=== Section Start ===
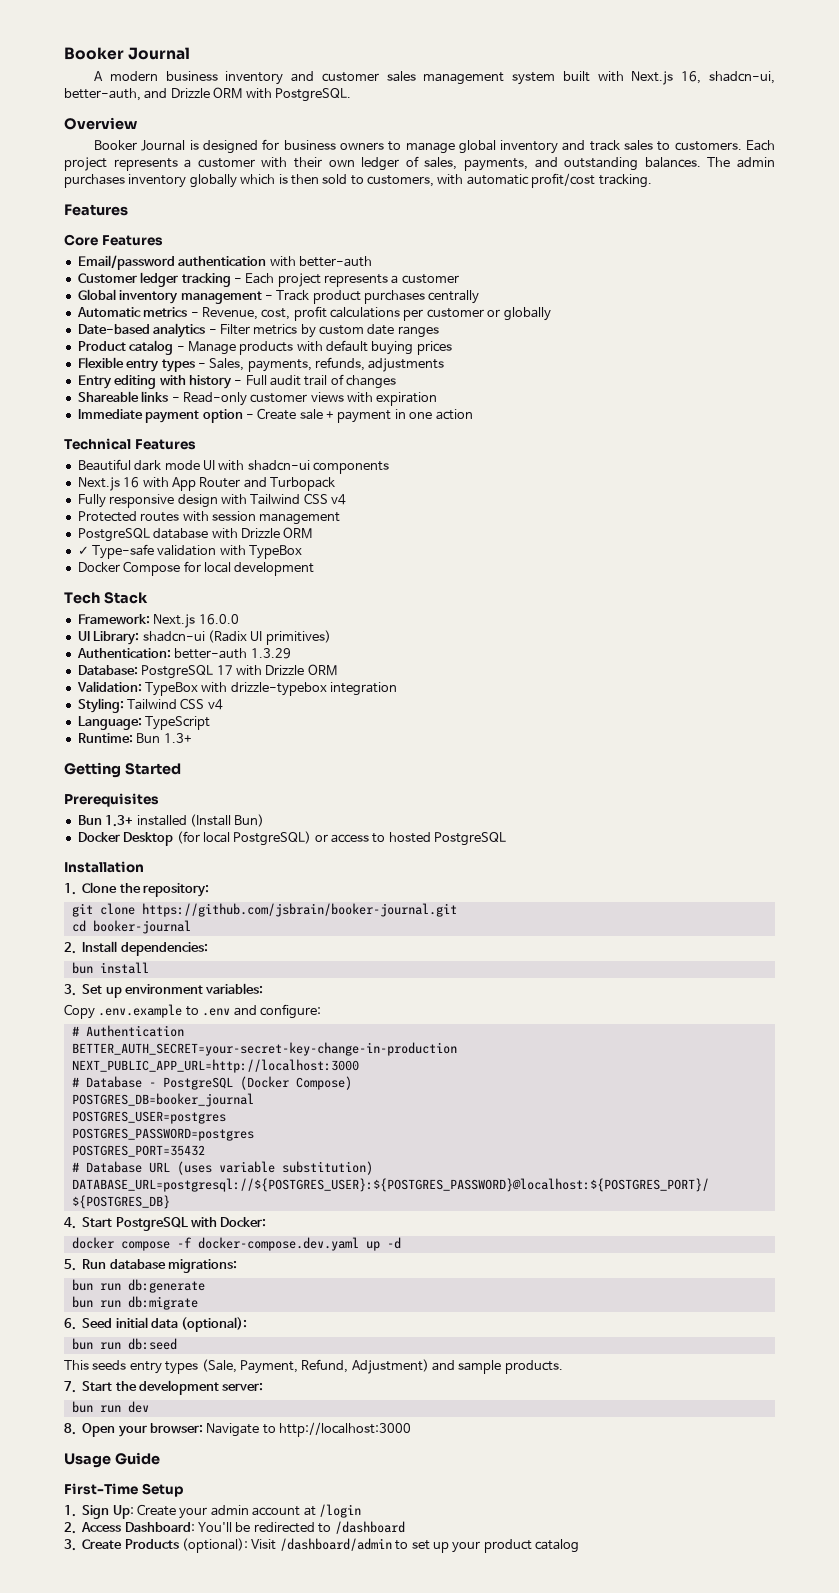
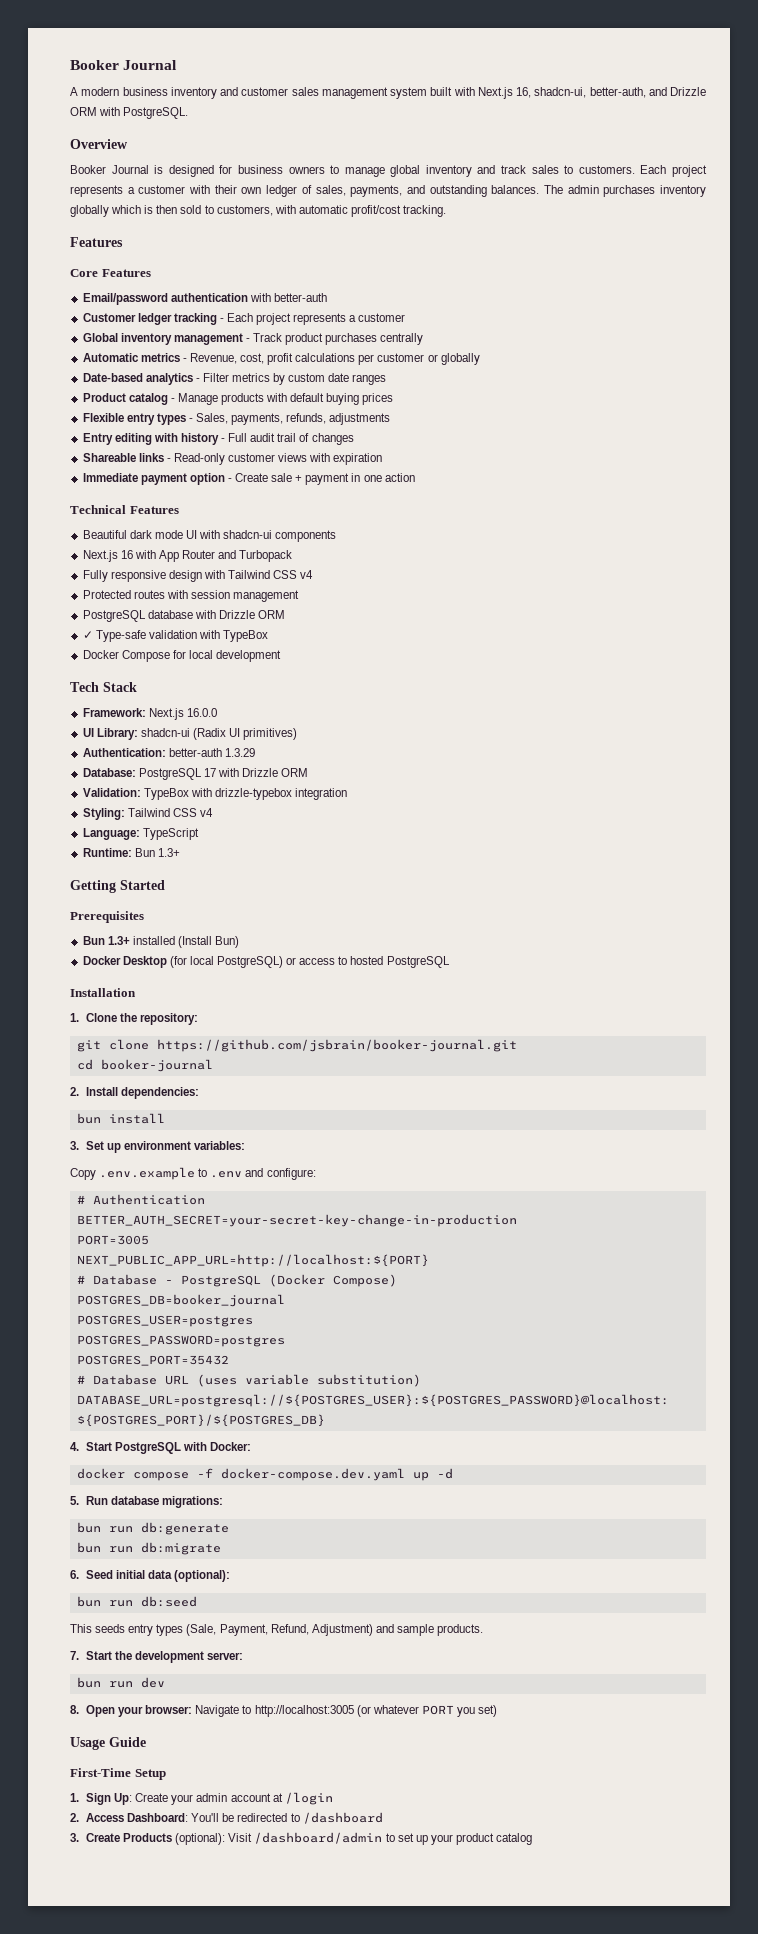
- NEXT_PUBLIC_APP_URL=http://localhost:3000
+ PORT=3005
+ NEXT_PUBLIC_APP_URL=http://localhost:${PORT}
- 8. Open your browser: Navigate to http://localhost:3000
+ 8. Open your browser: Navigate to http://localhost:3005 (or whatever PORT you set)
=== Section End ===
_WORK REQUEST:_ The requested lines run from the one with "- 8. Open your" through the last line of the records. Return them exactly.

_SOLUTION TO THE EXERCISE:_
- 8. Open your browser: Navigate to http://localhost:3000
+ 8. Open your browser: Navigate to http://localhost:3005 (or whatever PORT you set)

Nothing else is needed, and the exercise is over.